■ **What you have to do**:
Which of the lines below include the word "conn"? Pull each one out.

■ **Web page revision data**:

# # # # # # #

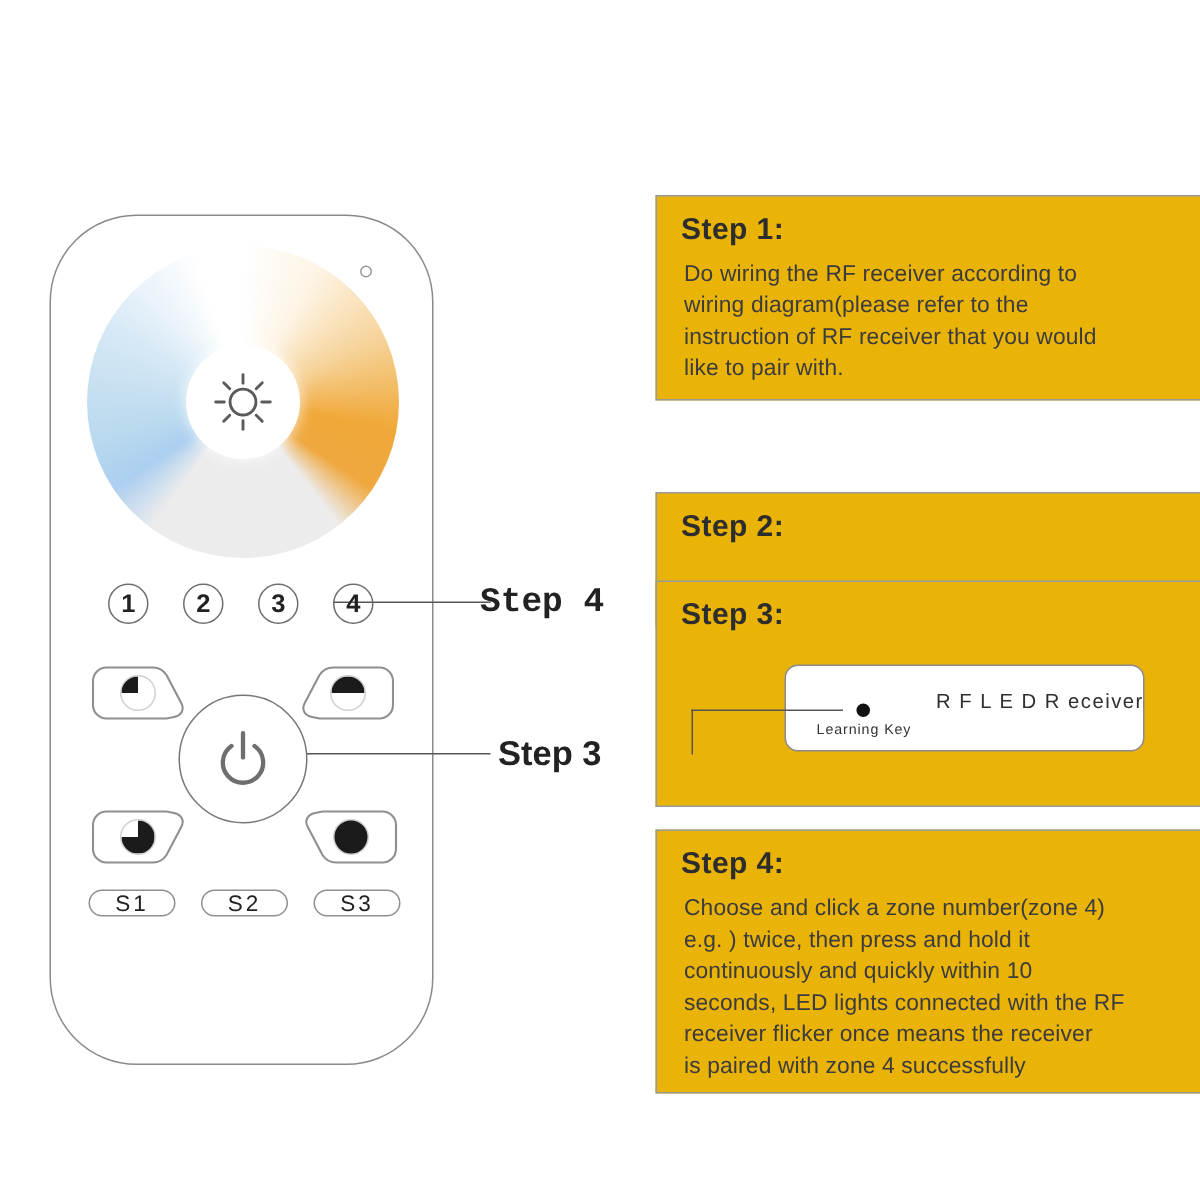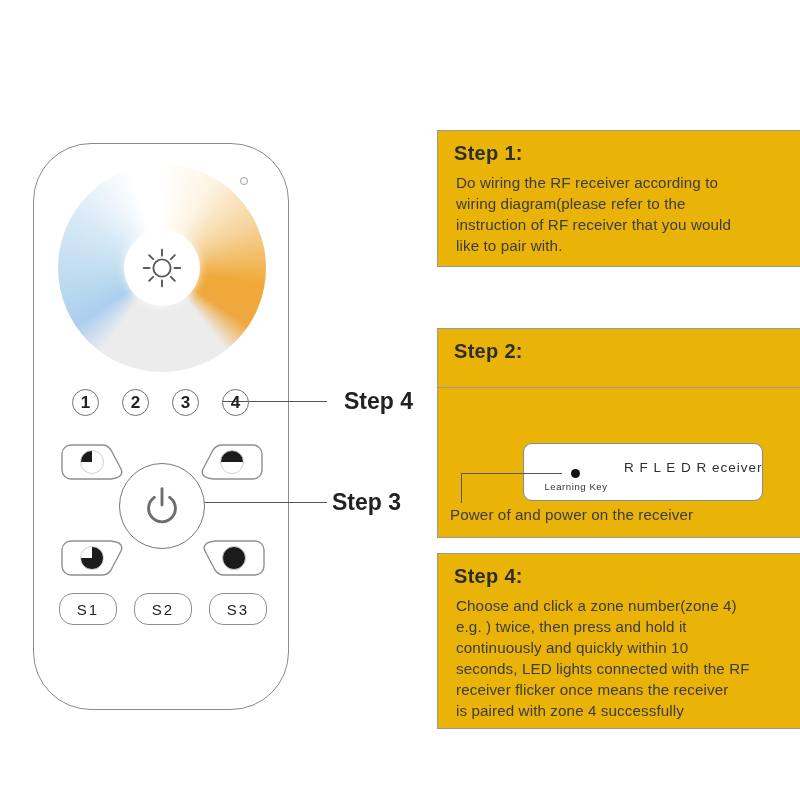--- a/index.html
+++ b/index.html
@@ -178,7 +178,7 @@
   </div>
 
   <div class="callout-line" style="left:222px;top:401px;width:105px;"></div>
-  <p class="callout-label" style="left:344px;top:388px;">Step 4</p>
+  <p class="callout-label" style="left:320px;top:388px;font-family:Liberation Mono, monospace;">Step 4</p>
 
   <div class="callout-line" style="left:202px;top:502px;width:125px;"></div>
   <p class="callout-label" style="left:332px;top:489px;">Step 3</p>

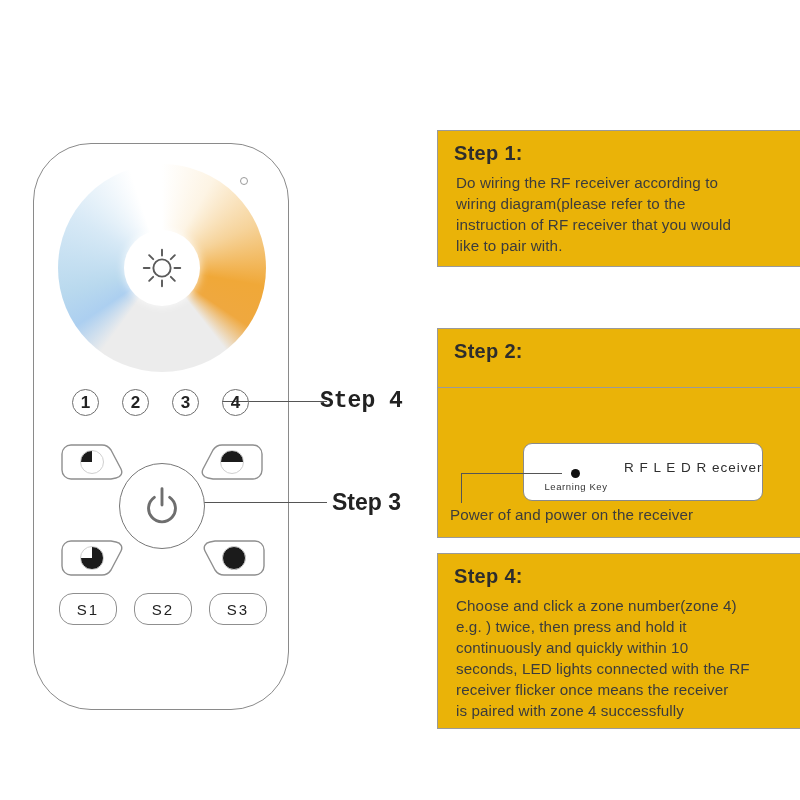--- a/index.html
+++ b/index.html
@@ -196,6 +196,7 @@
   </div>
 
   <div class="step-box" style="top:387px;height:151px;">
+    <h2 class="step-heading">Step 3:</h2>
     <div class="receiver-box"></div>
     <div class="learning-dot"></div>
     <div class="learning-key-label">Learning Key</div>

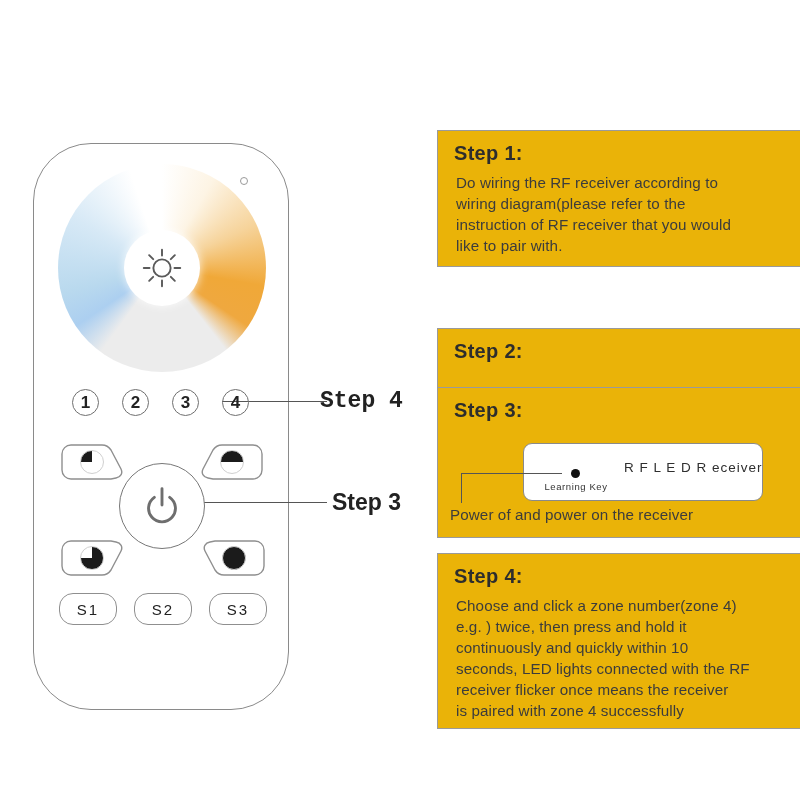--- a/index.html
+++ b/index.html
@@ -203,7 +203,6 @@
     <div class="receiver-label">R F L E D R eceiver</div>
     <div class="conn-h"></div>
     <div class="conn-v"></div>
-    <p class="receiver-caption">Power of and power on the receiver</p>
   </div>
 
   <div class="step-box" style="top:553px;height:176px;">

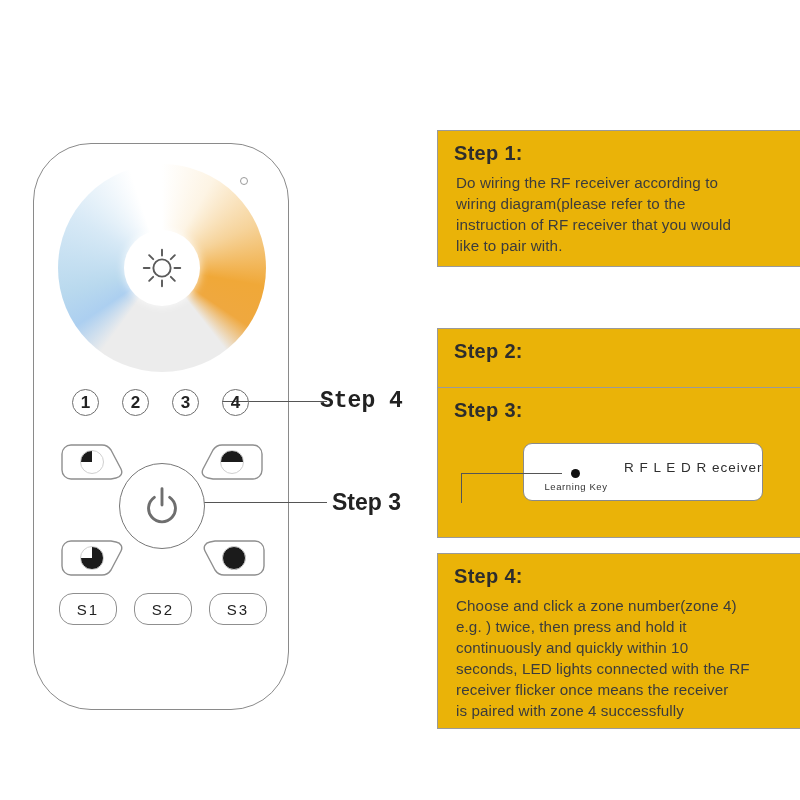--- a/index.html
+++ b/index.html
@@ -56,7 +56,7 @@
     display:flex;align-items:center;justify-content:center;z-index:2;
   }
   .s-btn{
-    position:absolute;top:449px;width:58px;height:32px;border-radius:14px;
+    position:absolute;top:449px;width:58px;height:18px;border-radius:14px;
     border:1.4px solid #8f8f8f;box-sizing:border-box;background:#fff;
     display:flex;align-items:center;justify-content:center;
     font-size:15px;font-weight:500;letter-spacing:2px;color:#222;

# # # # # # #

■ **Task solution**:
     <div class="conn-h"></div>
     <div class="conn-v"></div>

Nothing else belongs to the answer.